Work instruction: If a line in the listing below has the string "Multi", copy it out.

Dataset records:
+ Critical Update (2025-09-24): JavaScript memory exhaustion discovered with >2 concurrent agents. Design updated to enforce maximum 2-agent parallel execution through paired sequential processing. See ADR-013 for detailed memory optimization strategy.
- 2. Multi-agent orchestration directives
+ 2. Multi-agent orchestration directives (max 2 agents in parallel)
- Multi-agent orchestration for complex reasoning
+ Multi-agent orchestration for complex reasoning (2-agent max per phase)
---
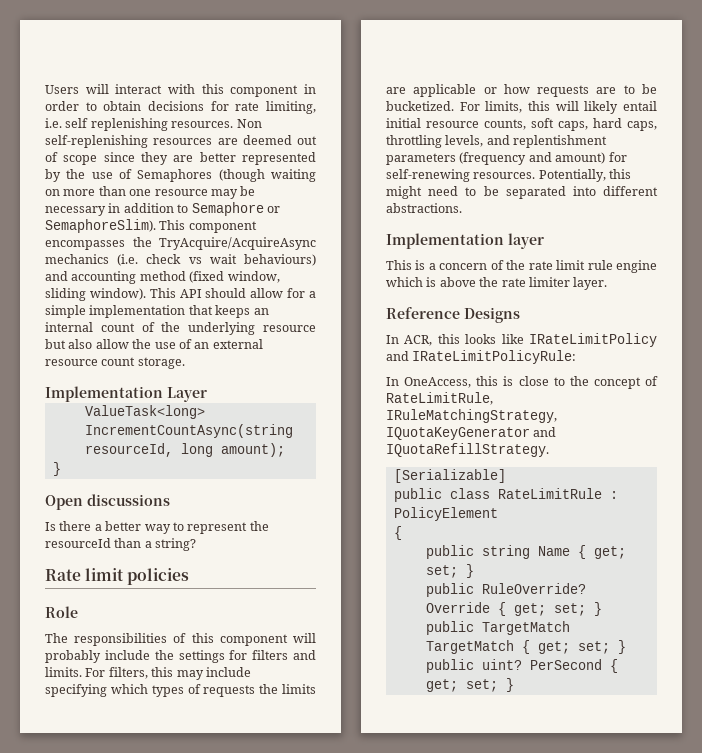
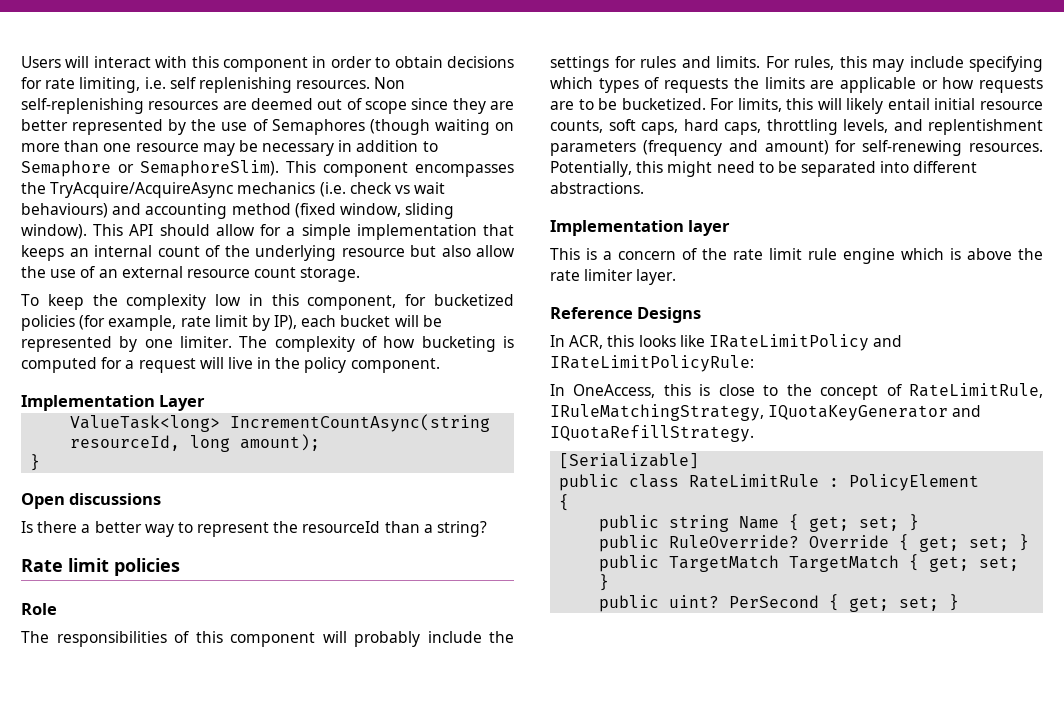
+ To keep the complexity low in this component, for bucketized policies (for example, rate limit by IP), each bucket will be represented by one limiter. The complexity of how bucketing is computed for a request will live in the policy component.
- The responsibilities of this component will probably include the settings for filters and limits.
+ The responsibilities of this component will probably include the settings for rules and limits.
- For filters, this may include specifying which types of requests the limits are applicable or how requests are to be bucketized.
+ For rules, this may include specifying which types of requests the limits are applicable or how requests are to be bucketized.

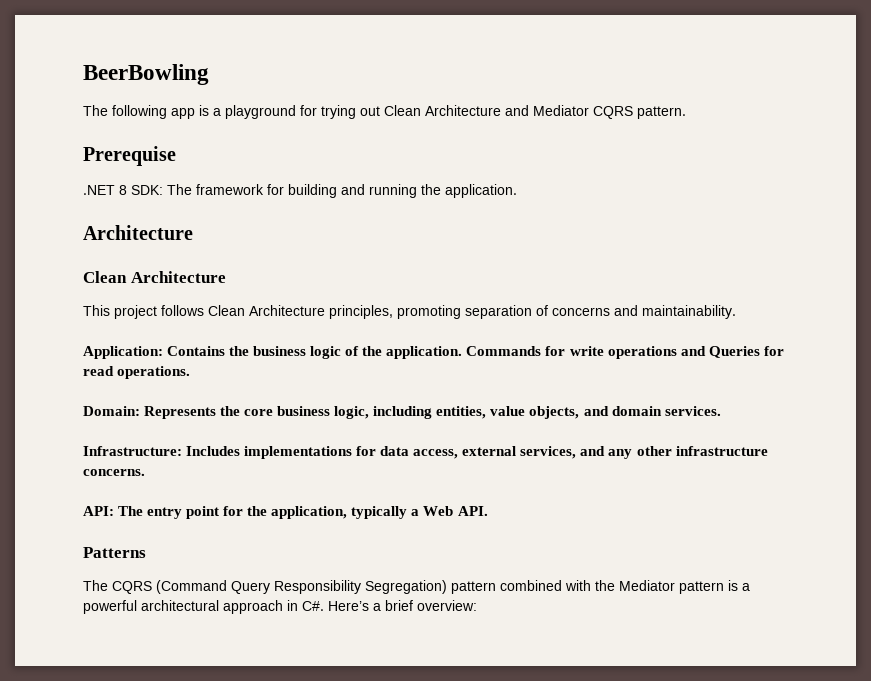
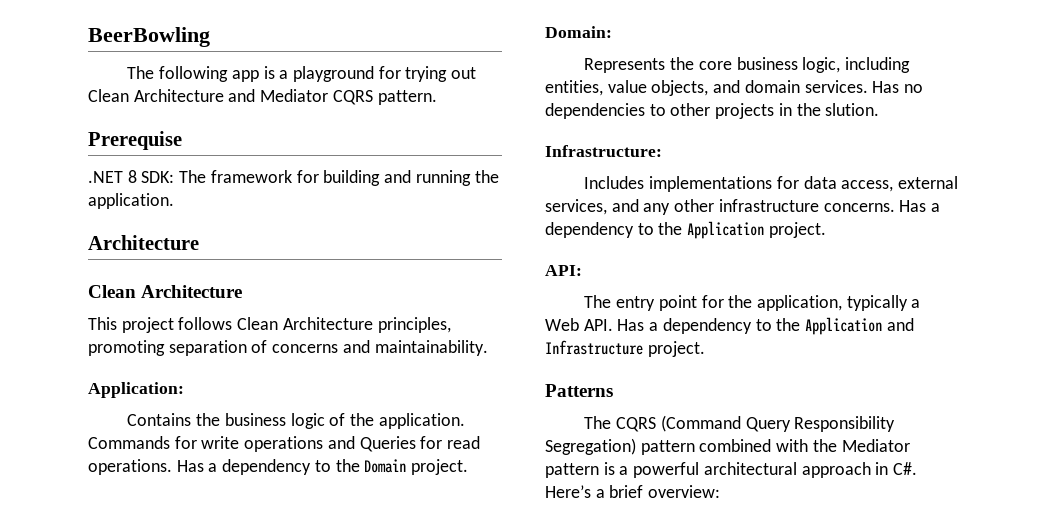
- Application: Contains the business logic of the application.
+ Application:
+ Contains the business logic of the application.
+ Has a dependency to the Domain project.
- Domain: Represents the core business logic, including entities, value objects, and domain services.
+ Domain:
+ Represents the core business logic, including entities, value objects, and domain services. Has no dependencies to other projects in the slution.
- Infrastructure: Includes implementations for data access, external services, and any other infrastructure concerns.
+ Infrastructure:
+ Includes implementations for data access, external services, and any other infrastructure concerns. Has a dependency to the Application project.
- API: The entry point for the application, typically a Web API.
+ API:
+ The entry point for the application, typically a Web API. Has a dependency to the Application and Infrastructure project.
--
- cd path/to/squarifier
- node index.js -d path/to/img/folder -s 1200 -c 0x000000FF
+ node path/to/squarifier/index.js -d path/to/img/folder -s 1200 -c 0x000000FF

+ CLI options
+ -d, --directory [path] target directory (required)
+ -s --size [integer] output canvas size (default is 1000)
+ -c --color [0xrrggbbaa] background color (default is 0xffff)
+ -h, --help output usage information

Finished task:
- 2. Multi-agent orchestration directives
+ 2. Multi-agent orchestration directives (max 2 agents in parallel)
- Multi-agent orchestration for complex reasoning
+ Multi-agent orchestration for complex reasoning (2-agent max per phase)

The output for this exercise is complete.